▶ _REQUIREMENT_:
If a line below contains "size", count it. Report the final total and nothing more.

(EXERCISE MATERIALS Opens)

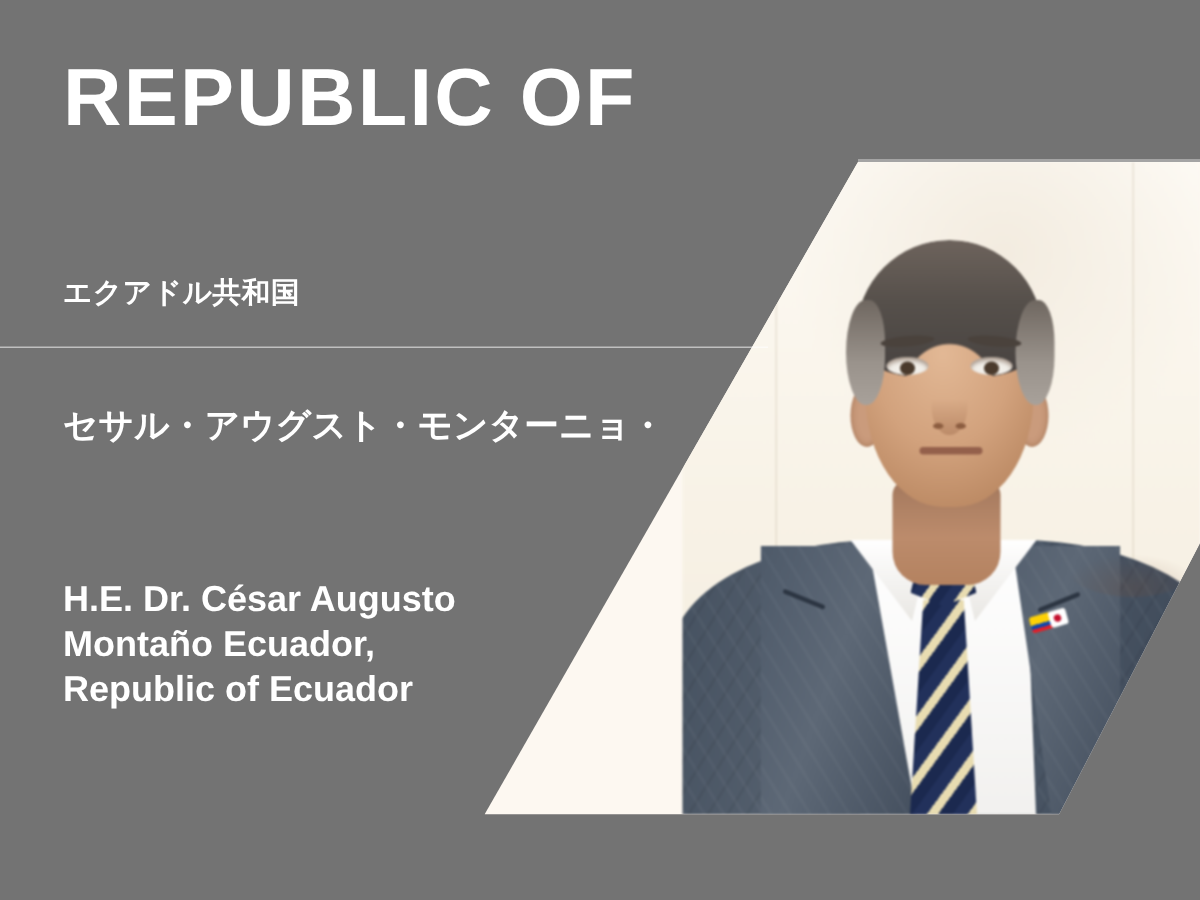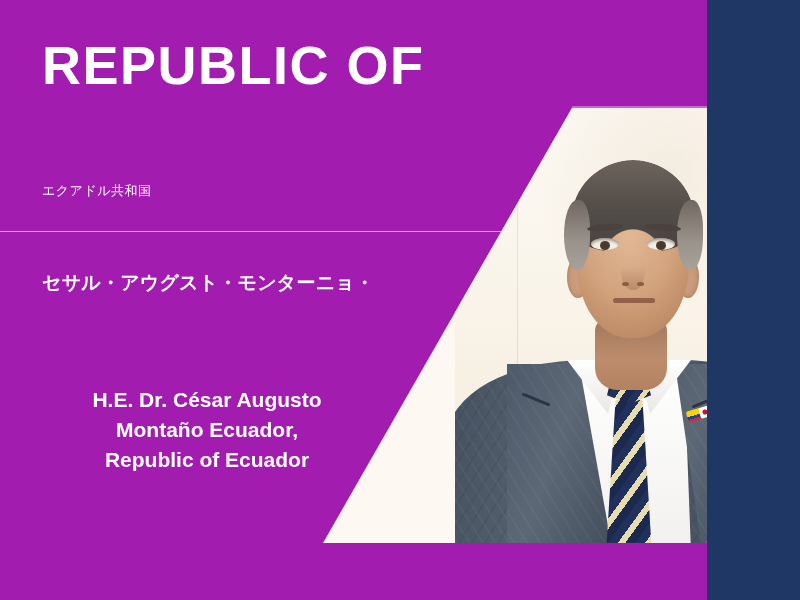--- a/index.html
+++ b/index.html
@@ -14,8 +14,8 @@
 
   .card {
     position:relative;
-    width:707px; height:600px;
-    background:#a21caf;
+    width:800px; height:600px;
+    background:#737373;
     overflow:hidden;
   }
 

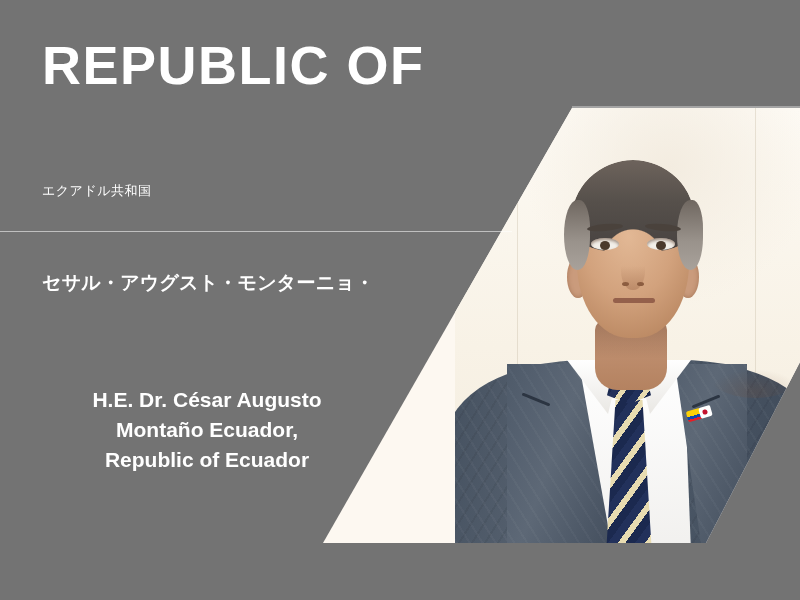--- a/index.html
+++ b/index.html
@@ -249,8 +249,8 @@
   .subtitle-jp {
     position:absolute; left:42px; top:182px;
     color:#ffffff;
-    font-size:13px;
-    font-weight:normal;
+    font-size:19px;
+    font-weight:bold;
     letter-spacing:.5px;
   }
 

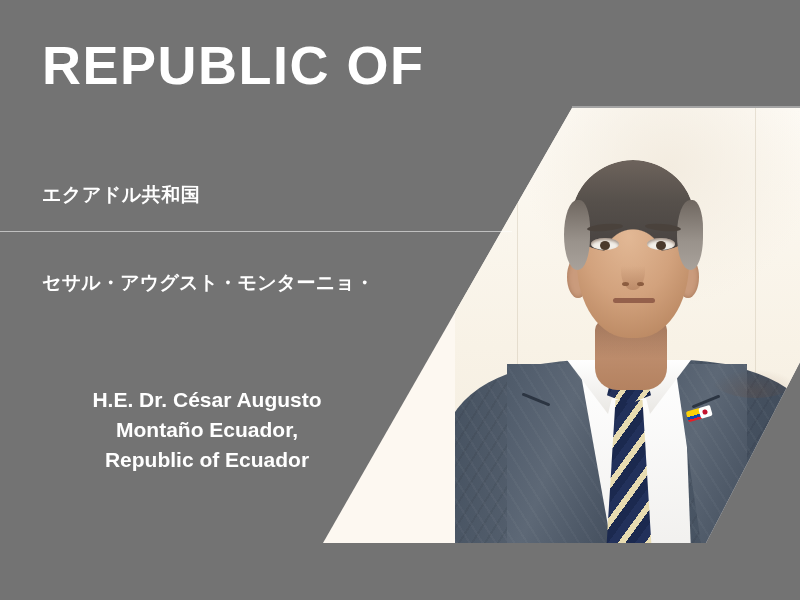--- a/index.html
+++ b/index.html
@@ -264,7 +264,7 @@
     position:absolute; left:42px; top:266px;
     width:470px;
     color:#ffffff;
-    font-size:19px;
+    font-size:23px;
     line-height:34px;
     font-weight:bold;
     letter-spacing:.2px;

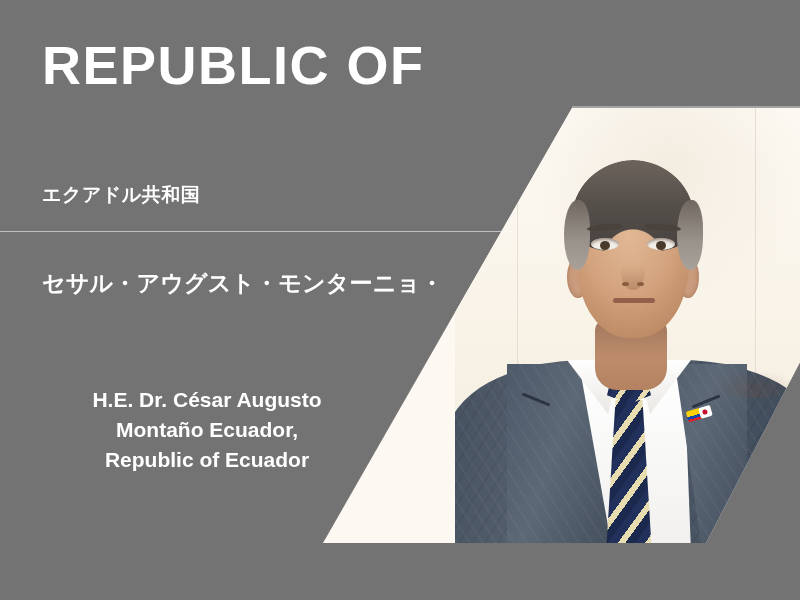--- a/index.html
+++ b/index.html
@@ -274,10 +274,9 @@
     position:absolute; left:42px; top:385px;
     width:330px;
     color:#ffffff;
-    font-size:21px;
+    font-size:24px;
     line-height:30px;
     font-weight:bold;
-    text-align:center;
   }
   .name-en div { white-space:nowrap; }
 </style>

(EXERCISE MATERIALS Closes)

▶ _ANSWER TO THIS PROBLEM_:
6